È evidente che non siamo di fronte a un fenomeno universale, né possono esistere cifre e numeri a sostegno di quanto scriviamo. Questo non è un inno al non prendere più l’auto o al trincerarsi in casa: gli incidenti a volte non dipendono da noi, li subiamo e basta, ma quello che dobbiamo assolutamente recuperare è il ruolo centrale dei genitori e, da parte loro, una presa di posizione più consapevole a costo di essere impopolari o severi; a costo di risultare i genitori che non fanno fare questa o quella cosa ai proprio figli.
L’incidente avvenuto nella notte tra il 21 e il 22 dicembre a Roma, in cui Gaia e Camilla sono morte dopo essere state investite da un loro quasi coetaneo a bordo di un auto, non è il primo né l’ultimo di questa serie. Quella stessa notte, poche ore più tardi, un altro tragico incidente è avvenuto nel quartiere Ostiense, vicino alla Piramide, su viale Marco Polo, quando un ragazzo è morto dopo essere stato investito. Se ne è parlato molto meno anche perché in quel caso ad investire e uccidere accidentalmente il ragazzo è stato un anziano, che diversamente da Genovese non aveva bevuto e, soprattutto, non è il figlio di un noto regista.
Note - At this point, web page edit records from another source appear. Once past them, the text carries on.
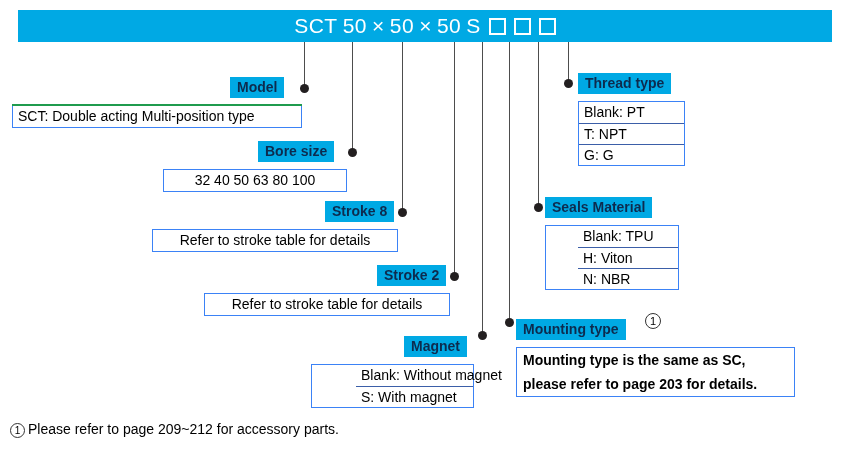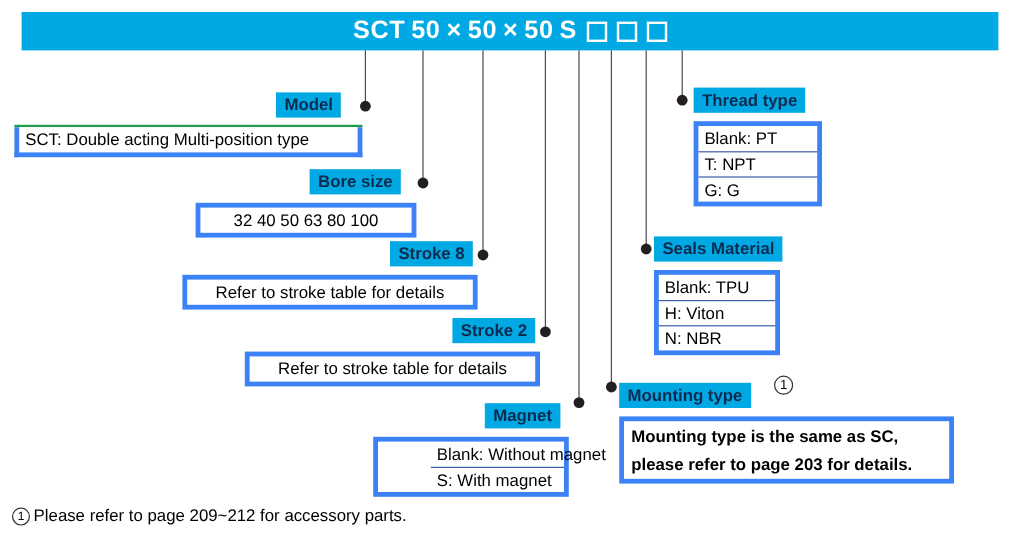"SCT" .banner-code { font-weight: bold -> normal }
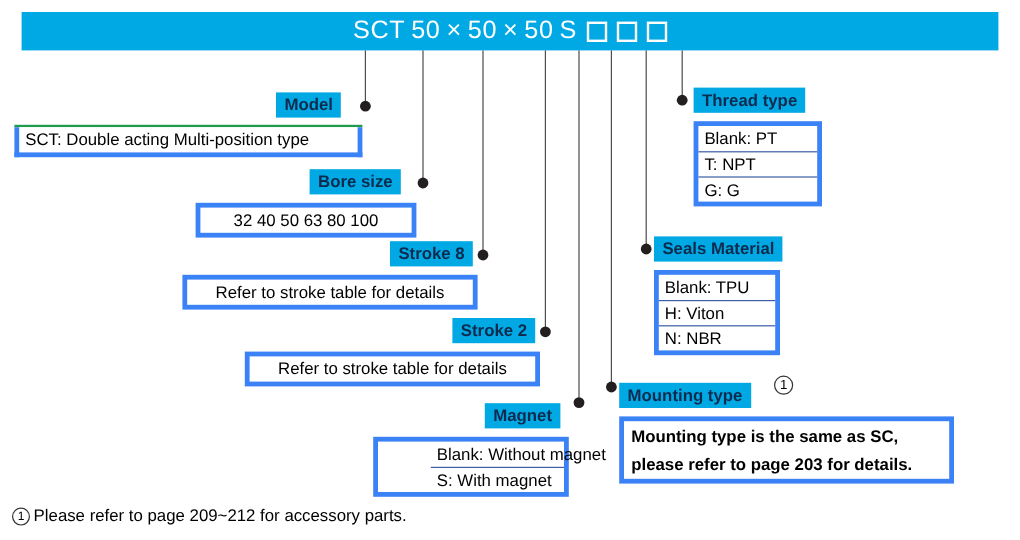"Blank: PT" .box { border: 4px solid #3b82f6 -> 1px solid #3b82f6 }
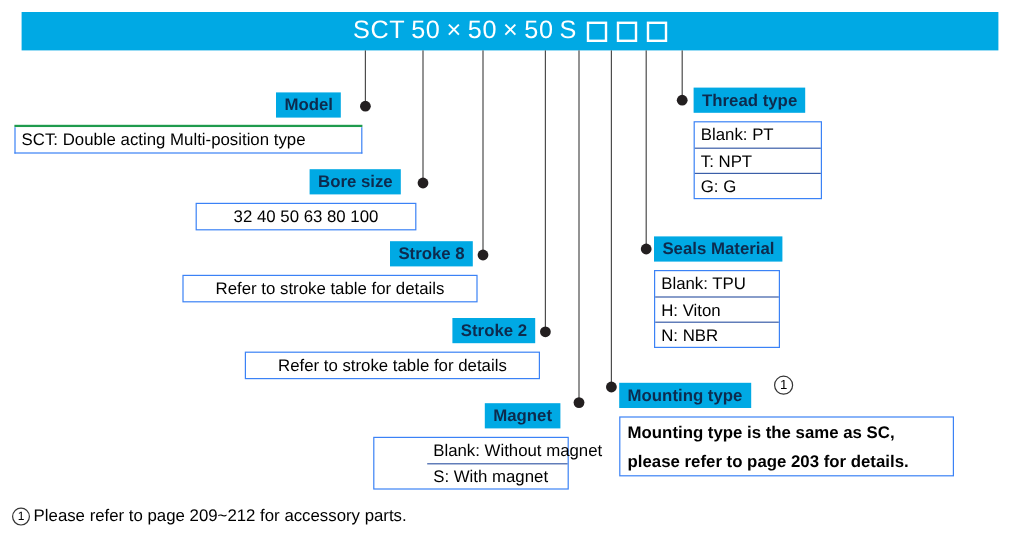"Blank: TPU" div.box { padding-left: none -> 32px; width: 105px -> 134px }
Non solo: pochi giorni fa una persona a bordo di un motorino è stata investita su viale Gregorio VII (quartiere Boccea). I vigili stanno ancora cercando testimoni di quello che credono essere un pirata della strada, colpevole di aver investito la persona a bordo del motorino e di essere poi fuggito.
Voi stessi lettori ce lo avete segnalato lamentando da parte dei media due pesi e due misure nel trattare questi incidenti, specie poi quando i riflettori delle nostre telecamere si sono accesi, venerdì 27 dicembre, sui funerali di Gaia e Camilla, per un vizio mediatico a volte inspiegabile che rende una notizia più ‘importante‘ di altre. Ma non è così: ogni 14 ore in media viene investito un pedone a Roma. Solo nella capitale, nel corso del 2019, ci sono stati almeno 43 morti investiti. E queste notizie vengono spesso coperte dai giornali, anche se non tutte assumono la stessa mediaticità (e non sempre per volontà dei media).
È dunque possibile rallentare la spirale di incidenti mortali che da sempre avvengono ovunque nel mondo? Quasi impossibile. Ma quello a cui possiamo porre rimedio, partendo proprio dal tragico e brutale incidente avvenuto a ridosso della vigilia di questo Natale, è il comportamento di alcuni genitori che oggi sembrano aver perso il proprio ruolo.